In my original proposal I anticipated this concept and made these considerations:
So, we’ve now discussed the idea that most evaluation metrics, if not all, seem to punish wrong predictions close to 50% less than wrong predictions far from 50%.
I’m trying to think about this, but I’m unable to reach a conclusion.
Do you think this gives an edge to the real rating system, because its wrong predictions, closer to 50%, are punished less? Or do you think this gives an edge to the virtual rating system, because “it’s easier to correctly predict the result if the players have very different ratings”?
Or does it not matter and whichever system gets the “edge” is just the one making better predictions?
There’s a little intuitive voice in my head saying that the answer actually depends on whether you’re using a metric that evaluates games individually, like binomial deviance, or a metric that evaluates based on percentage of correct predictions, like the WHR or the one I had come up with:
But I have no idea how to reason thoroughly about this.
However, as you mention, this is on a per-game basis and averaged across all games, so “incorrect” 50/50 predictions aren’t punished as much as they could be. A system that guesses 50/50 every time will score 0.693 by this metric – very similar to the results in my small run shown above, which makes sense given the rank stratification (maybe contradicting the “lower is better” note in this case, at least to some degree).
The fact that the database likely contains a lot of games between players of similar skill level also probably contributes to this observation. It might be interesting to see what happens when the metrics aren’t grouped by rank bands, or are grouped differently to test rank separation. For example, one could evaluate a similar metric on games in which the ranking system thinks the players are in the same integral rank (expecting roughly 50% predictive accuracy), and then again subsets of the dataset involving players that the system thinks are of significantly different ranks. Your suggestion about grouping games by predicted win rate is similar and could also be worthwhile.
Then again, it’s unclear whether any of these ideas are any better of a metric for evaluating a rating system, and as @flovo mentions, they might be problematic when there just isn’t enough data for certain players over a given time period. Again, probably worth trying all of these out just to see.
On that note, we might make similar tables but where each row is stratified by rank difference (e.g. rows could have rank differences of [0, 1), [1, 2), [2, 3), etc). In a good system, you’d expect predictive accuracy to increase up from 50% across these rows.
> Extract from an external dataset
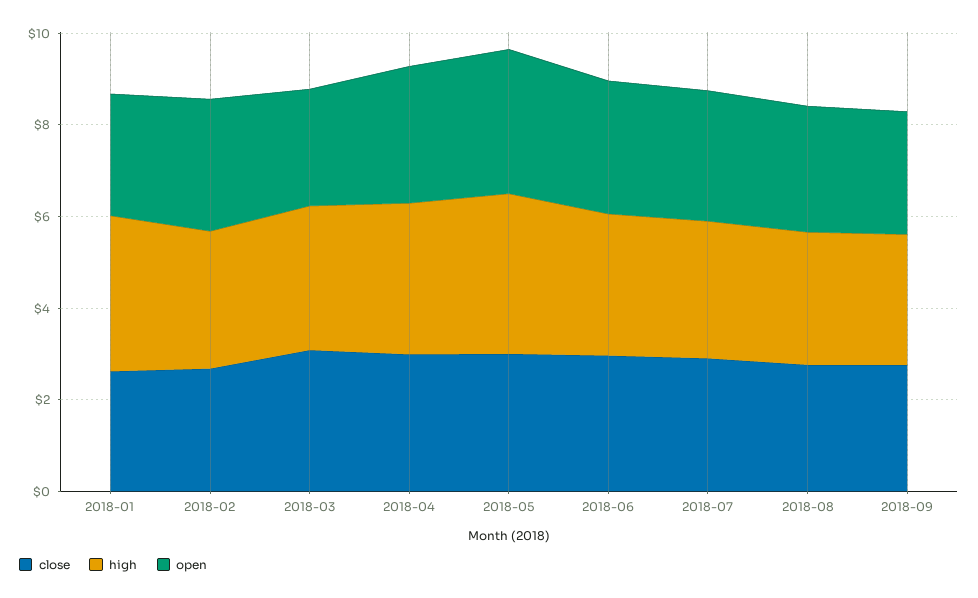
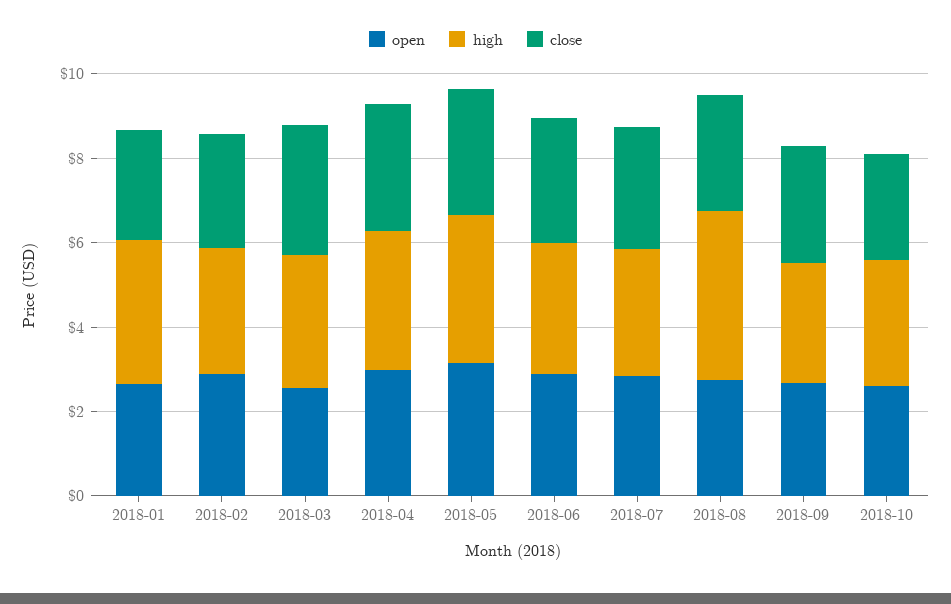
high, 2018-08: 3 -> 4
open, 2018-10: none -> 2.5
high, 2018-10: none -> 3
close, 2018-10: none -> 2.5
I understand that the original tables were more concerned with maintaining roughly equal win rates across different handicaps, so this might be a useful addition for comparing the old system to modified ones.
Edit: if we keep the handicap columns, you’d expect the 50% continue along the diagonal in such a table
Funnily enough, I was so skeptical of the current level of volatility that I had actually speculated this might happen – that a system just predicting 50% all the time wouldn’t necessarily “perform” worse than the current one, at least in games between players who are reasonably close in rating
On a related note, I have to admit that when you said
I was surprised, because I had actually been thinking kind of the opposite – intuitively it’s pretty easy for any decent rating system to predict that a much stronger player is going to win, and volatility is somewhat “bounded” because, for example, if a “truly 6 kyu” player is misranked by the system as 3 kyu, they will start losing most games and the rating will naturally be brought closer to the “true rating”.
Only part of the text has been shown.